The ABATA system construct individual activity schedule by using household travel survey data. The seven activity categories (home, work, shopping, leisure, school, education, and others) are defined to construct each activity profile. To do this, the all trips data of households are converted into individual activity schedules in 10-min increments, and an activity schedule and an activity profile for each hour are developed. The activity profile represents the composition ratio of the active population per activity purpose. Figure 2 is an example of a comparison of activity profiles when the elderly population ratios increased from 6% to 30%. The hourly total activity population is combined with activity profile, then the each activity population by hourly is calculated.

Fig. 2.
figure 2

Comparison of activity profiles between the proportions of the older people.
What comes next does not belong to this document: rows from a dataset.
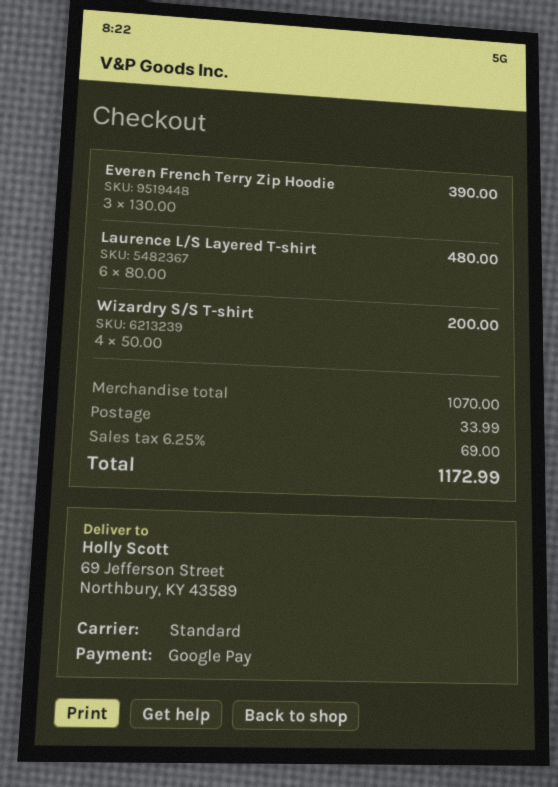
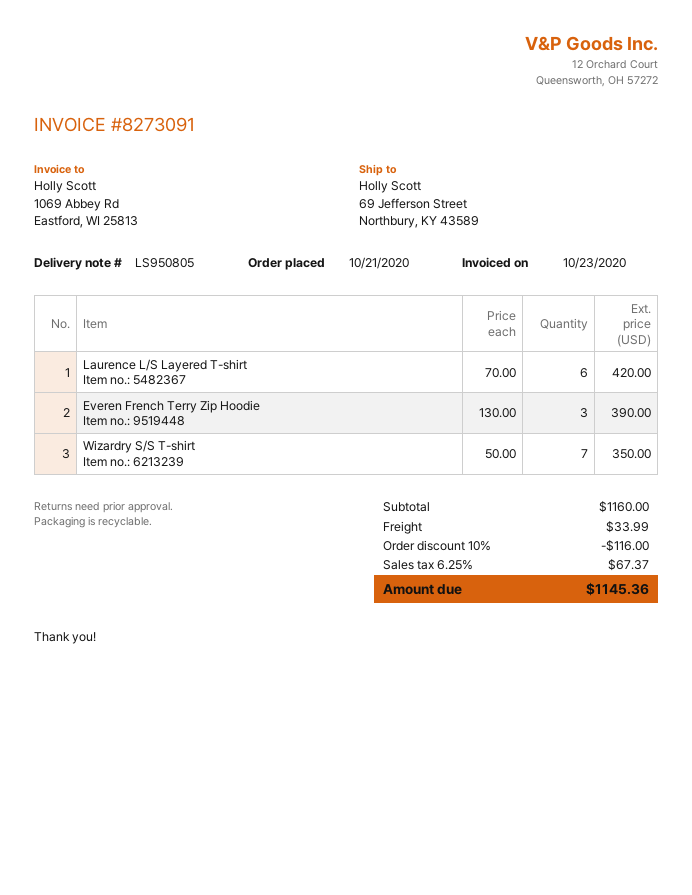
Laurence L/S Layered T-shirt: 6 x 80.00 = 480.00 -> 6 x 70.00 = 420.00
Wizardry S/S T-shirt: 4 x 50.00 = 200.00 -> 7 x 50.00 = 350.00
subtotal: 1070.00 -> 1160.00
discount: none -> 10% = 116.00
tax: 6.25% = 69.00 -> 6.25% = 67.37
total: 1172.99 -> 1145.36

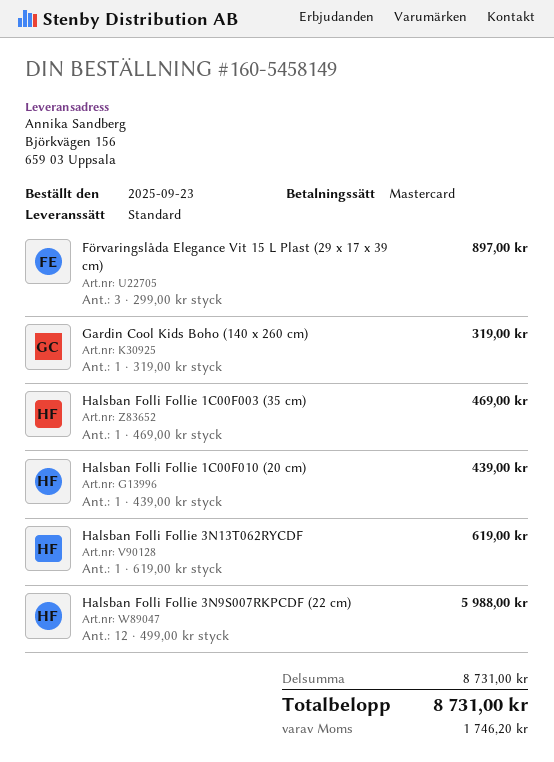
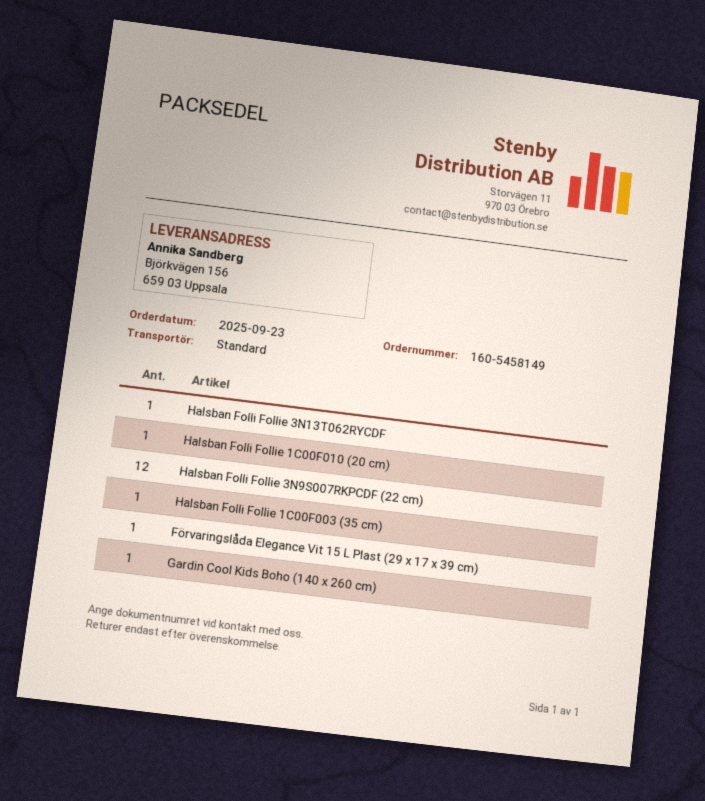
Förvaringslåda Elegance Vit 15 L Plast (29 x 17 x 39 cm): 3 -> 1

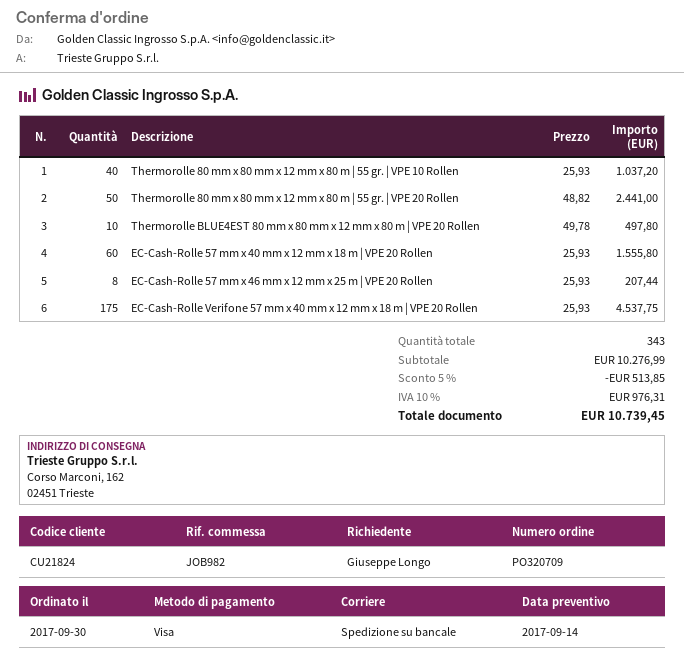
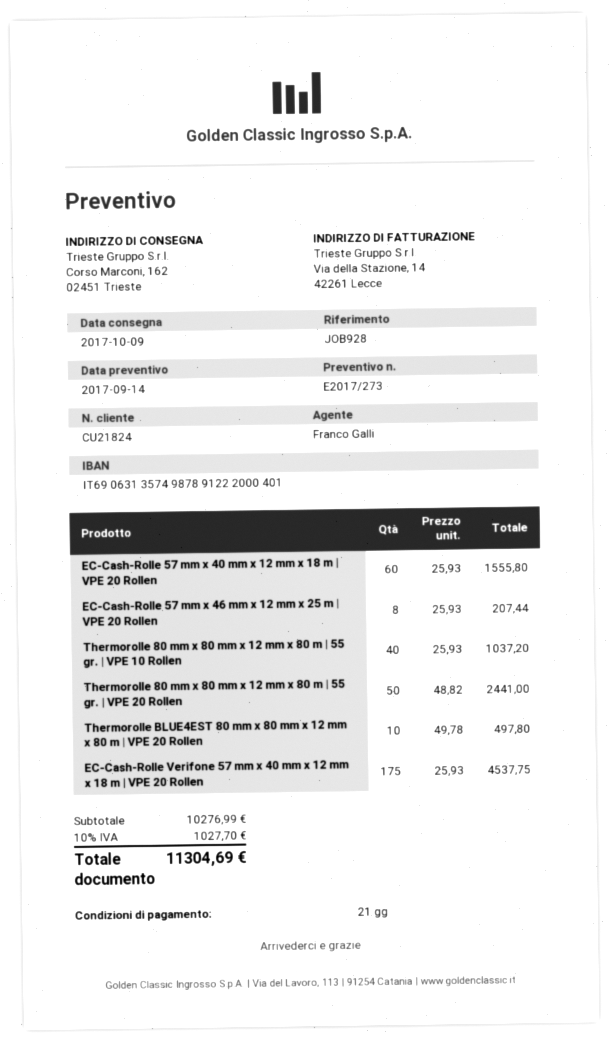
reference: JOB982 -> JOB928
discount: 5% = 513.85 -> none
tax: 10% = 976.31 -> 10% = 1027.70
total: 10739.45 -> 11304.69

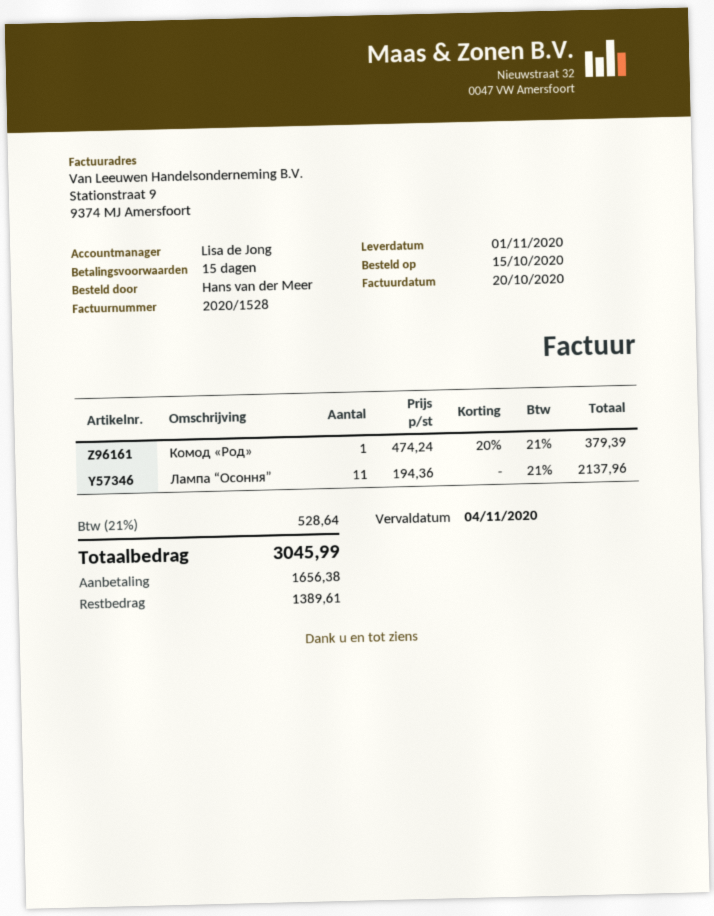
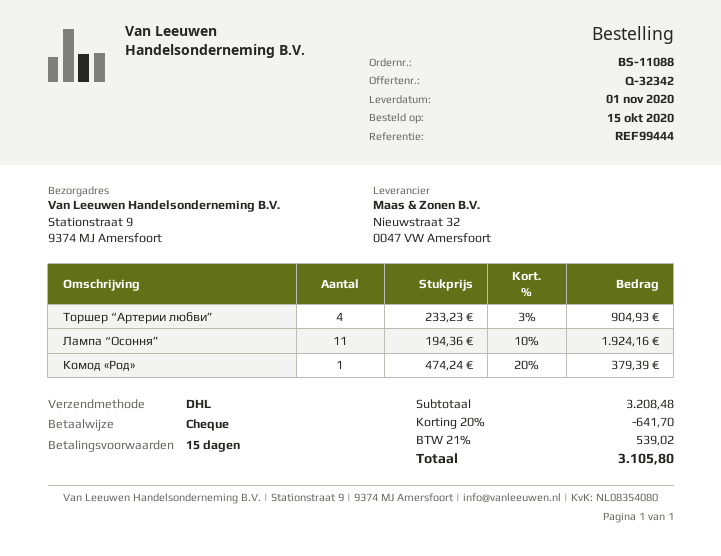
Лампа “Осоння”: 11 x 194.36 = 2137.96 -> 11 x 194.36 - 10% = 1924.16
Торшер “Артерии любви”: none -> 4 x 233.23 - 3% = 904.93
discount: none -> 20% = 641.70
tax: 21% = 528.64 -> 21% = 539.02
total: 3045.99 -> 3105.80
3.3 Develop Activity Attractiveness

The hourly activity population needs to combine with land use data. Since a certain activity is occurred at a certain place or area. For example, the shopping activity has to be occurred at market or department store. The land use data easily obtained from the statistics of the National Statistical Office (NSO). The land use type and job categories connect to activity type. Based on various data, the multiple regression models are constructed and estimated to activity attractiveness. From results, the activity attractiveness for each block is estimated based on total activity attractiveness in study area. Then the ratio of individual block against the whole study area by each activity represents the attractiveness for the activity type.
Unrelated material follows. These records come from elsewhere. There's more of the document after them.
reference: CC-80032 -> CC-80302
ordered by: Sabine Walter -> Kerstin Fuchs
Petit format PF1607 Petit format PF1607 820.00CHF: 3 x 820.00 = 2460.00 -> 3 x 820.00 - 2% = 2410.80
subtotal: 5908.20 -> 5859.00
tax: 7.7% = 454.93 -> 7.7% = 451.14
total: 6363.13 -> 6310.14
3.4 Estimate Activity Population

The ABATA system calculates the activity population and distribute it onto each space and hourly manner (Fig. 3). To develop O/D, first calculate the amount of travel and the destination. Some of the people who are doing a certain activity at the present time can make a trip for the next activity. In order to find out this, we extract the probabilities (conditional travel probabilities by activity type and group) from the household travel data by time and activity, and then apply the probability of trip occurrence to the time, activity, then calculate the amount of travel generated per hour. The destination choice for the generated trip is decided from the spatiotemporal activity attraction. Finally, the O/D is developed for 24 h, 7 activities, and counties (Fig. 3). Based on the estimated O/D, the choice of model considering the difference in the choice of travel mode for each demographic characteristic, the ABATA system examines the explanatory variables (trip purpose, travel time, population characteristics (sex, age, occupation) and runs the decision tree model.

Fig. 3.
figure 3

Activity population and origin-destination flows.
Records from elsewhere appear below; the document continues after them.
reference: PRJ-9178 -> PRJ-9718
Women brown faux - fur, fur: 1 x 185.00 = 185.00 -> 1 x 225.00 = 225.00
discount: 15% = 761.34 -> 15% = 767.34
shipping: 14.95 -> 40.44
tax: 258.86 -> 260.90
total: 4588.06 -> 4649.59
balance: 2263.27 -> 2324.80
3.5 Simulation Activity Population

ABATA system is currently developing for Gangnam in Seoul. The system has the ability to visualize the results of various scenarios. It is constructed to allow the user to select scenarios and compare the changed results, and it is configured to enable scenario-specific simulations (such as land use change, population composition ratio, policy change, etc.). Figure 4 shows the graphic maps of simulation results from the scenario of new skyscraper, Hyundai GBC (Global Business Center), construction. The figure shows that the comparison of the number of people in work activity by time of day. Then we can easily figure out where and when the activity population changes occurred.

Fig. 4.
figure 4

Activity population changes from the Hyundai Global Business Center Construction.

4 Conclusion

The Activity-BAsed Traveler Analyzer (ABATA), based on the Big Data is expected to be reliable system for providing reliable information regarding the changes of population, activity schedule, and land use. Therefore, it will help transportation decision makers out to introduce transport systems and make current systems efficient.

All human beings perform essential activities and generate movements to perform certain activities. Therefore, the developed passenger analysis system can be applied not only to traffic demand forecasting and transportation policy analysis but also to analysis of environment (micro dust exposure) impact analysis, location analysis, emergency evacuation plan, and tourist related system planning.